> Action item:
Exact transcription of the following records is needed, with every picture dropped.

--- Material to process Enclosed Below ---

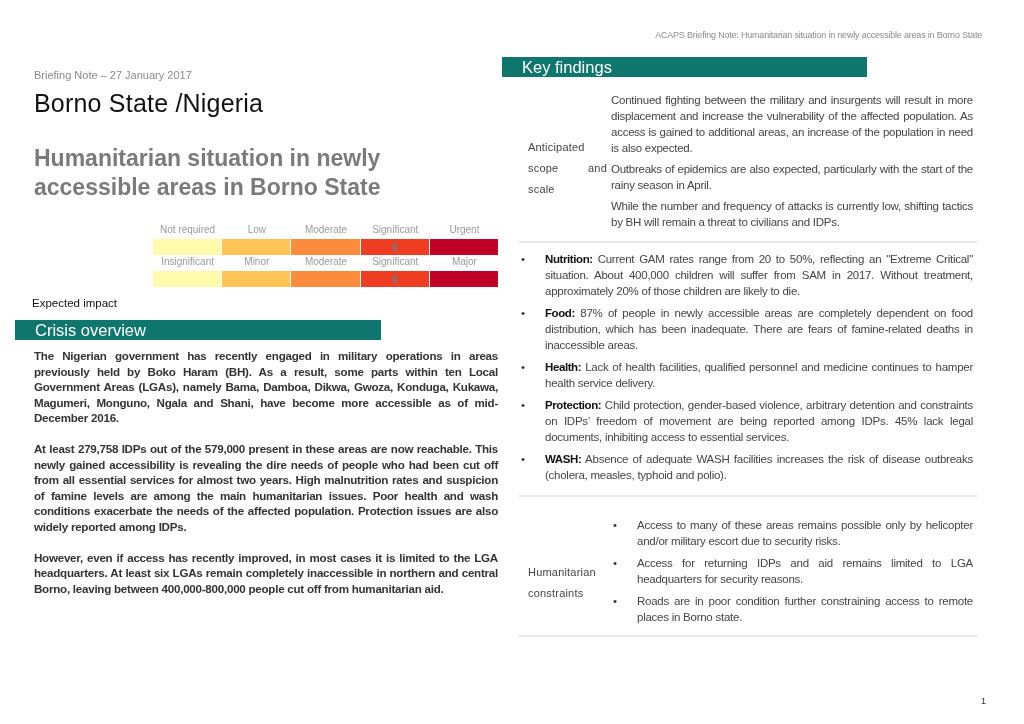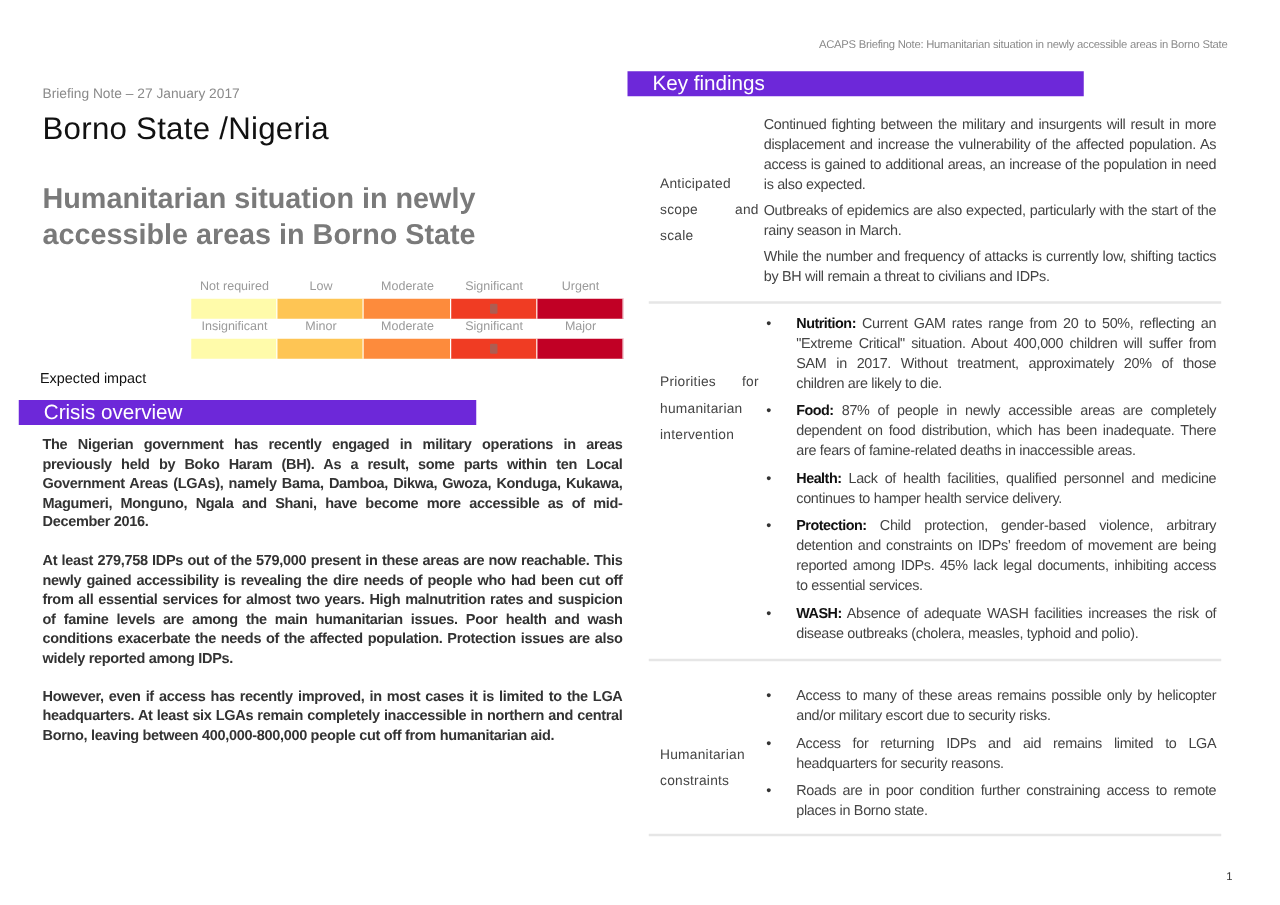--- a/index.html
+++ b/index.html
@@ -31,7 +31,7 @@
     }
 
     .section-bar {
-      position: absolute; background: #6d28d9; color: #fff; font-size: 16.5px;
+      position: absolute; background: #0f766e; color: #fff; font-size: 16.5px;
       padding-left: 20px; height: 20px; line-height: 20px;
     }
     .crisis-bar { left: 15px; top: 320px; width: 366px; }

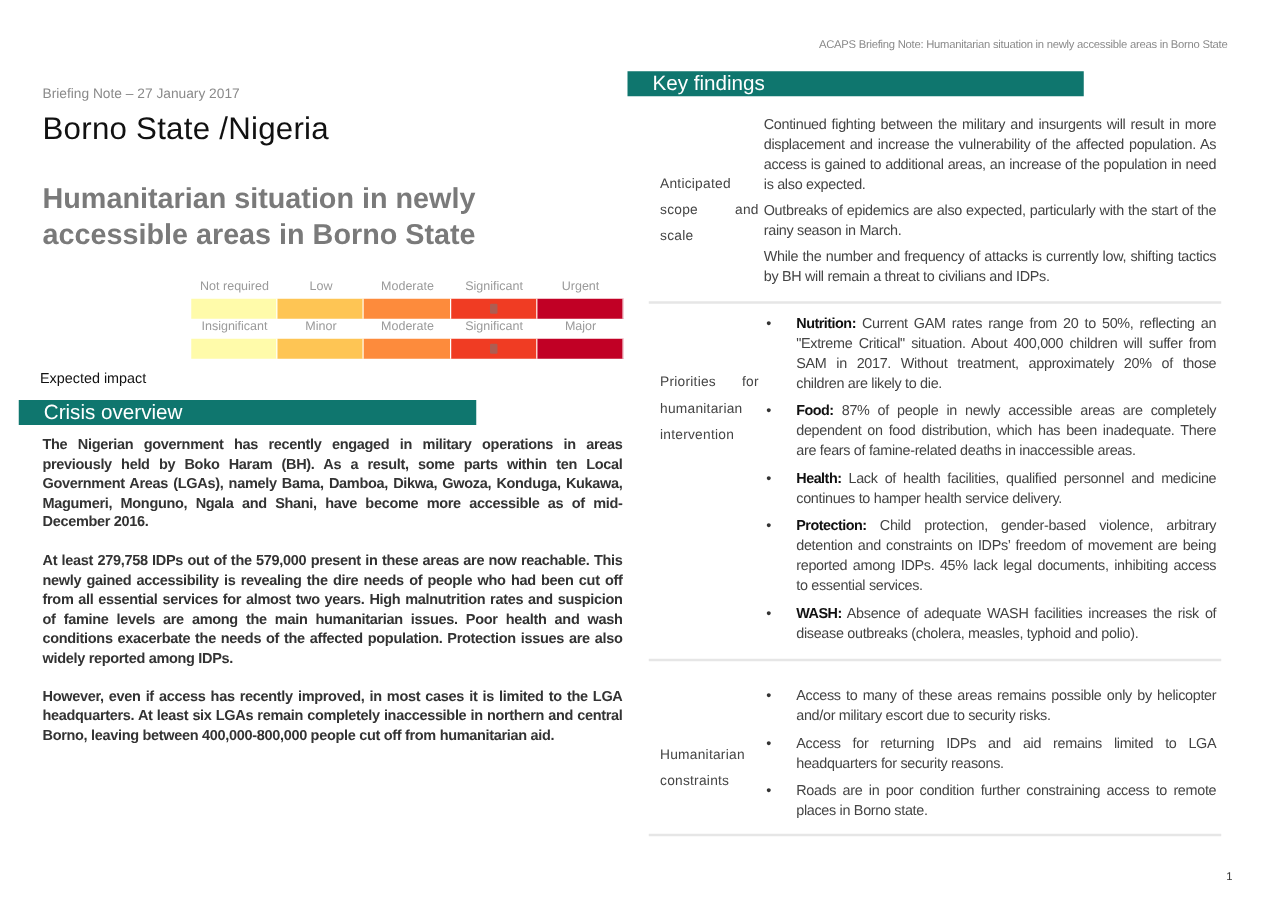--- a/index.html
+++ b/index.html
@@ -123,7 +123,7 @@
     <div class="finding-label">Anticipated scope and scale</div>
     <div class="finding-body">
       <p>Continued fighting between the military and insurgents will result in more displacement and increase the vulnerability of the affected population. As access is gained to additional areas, an increase of the population in need is also expected.</p>
-      <p>Outbreaks of epidemics are also expected, particularly with the start of the rainy season in March.</p>
+      <p>Outbreaks of epidemics are also expected, particularly with the start of the rainy season in April.</p>
       <p>While the number and frequency of attacks is currently low, shifting tactics by BH will remain a threat to civilians and IDPs.</p>
     </div>
   </div>

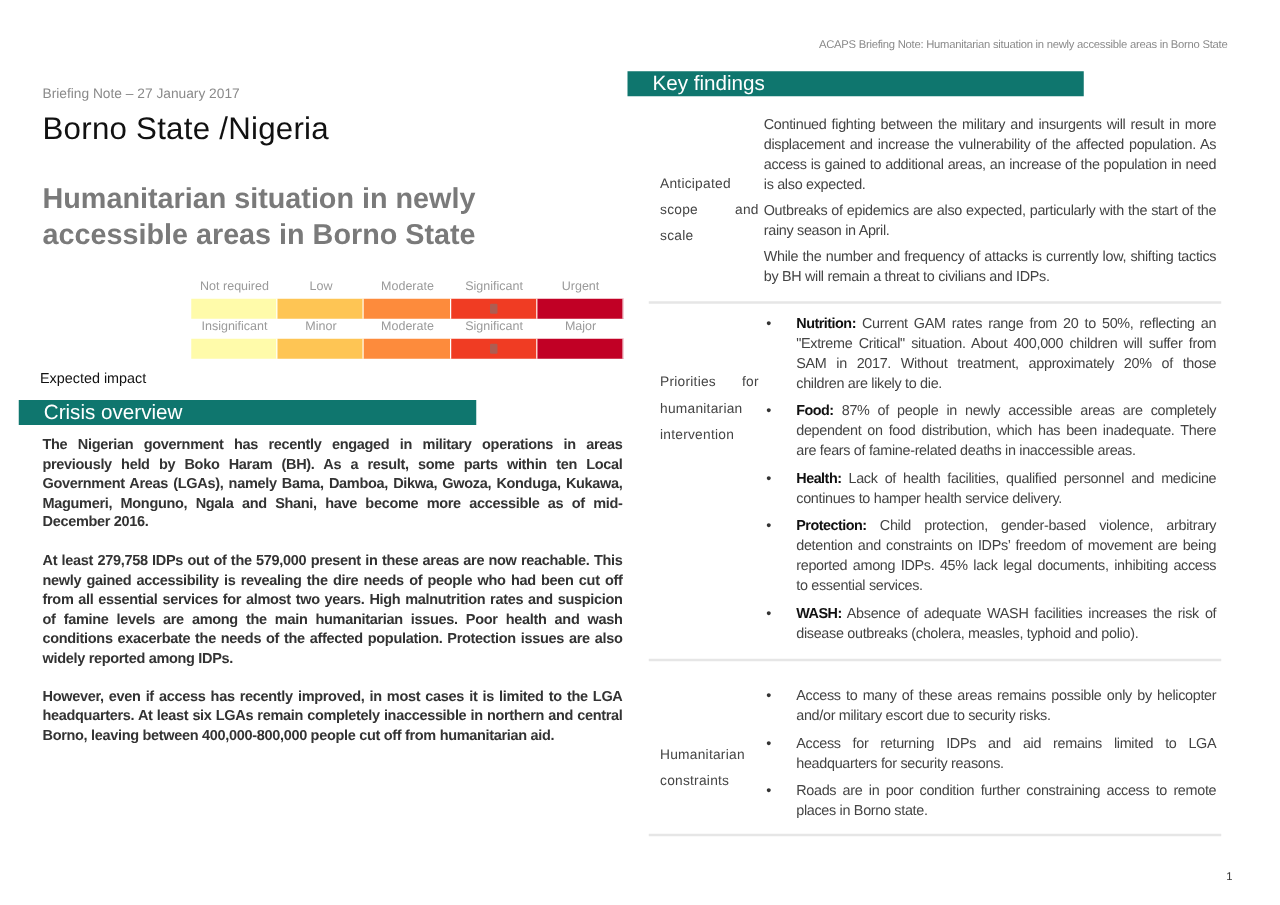--- a/index.html
+++ b/index.html
@@ -129,7 +129,6 @@
   </div>
 
   <div class="finding" id="f1">
-    <div class="finding-label">Priorities for humanitarian intervention</div>
     <div class="finding-body">
       <ul>
         <li><b>Nutrition:</b><span> Current GAM rates range from 20 to 50%, reflecting an "Extreme Critical" situation. About 400,000 children will suffer from SAM in 2017. Without treatment, approximately 20% of those children are likely to die.</span></li>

--- End of Enclosed Material to process ---

> Completed task:
--- a/index.html
+++ b/index.html
@@ -31,7 +31,7 @@
     }
 
     .section-bar {
-      position: absolute; background: #6d28d9; color: #fff; font-size: 16.5px;
+      position: absolute; background: #0f766e; color: #fff; font-size: 16.5px;
       padding-left: 20px; height: 20px; line-height: 20px;
     }
     .crisis-bar { left: 15px; top: 320px; width: 366px; }

--- a/index.html
+++ b/index.html
@@ -123,7 +123,7 @@
     <div class="finding-label">Anticipated scope and scale</div>
     <div class="finding-body">
       <p>Continued fighting between the military and insurgents will result in more displacement and increase the vulnerability of the affected population. As access is gained to additional areas, an increase of the population in need is also expected.</p>
-      <p>Outbreaks of epidemics are also expected, particularly with the start of the rainy season in March.</p>
+      <p>Outbreaks of epidemics are also expected, particularly with the start of the rainy season in April.</p>
       <p>While the number and frequency of attacks is currently low, shifting tactics by BH will remain a threat to civilians and IDPs.</p>
     </div>
   </div>

--- a/index.html
+++ b/index.html
@@ -129,7 +129,6 @@
   </div>
 
   <div class="finding" id="f1">
-    <div class="finding-label">Priorities for humanitarian intervention</div>
     <div class="finding-body">
       <ul>
         <li><b>Nutrition:</b><span> Current GAM rates range from 20 to 50%, reflecting an "Extreme Critical" situation. About 400,000 children will suffer from SAM in 2017. Without treatment, approximately 20% of those children are likely to die.</span></li>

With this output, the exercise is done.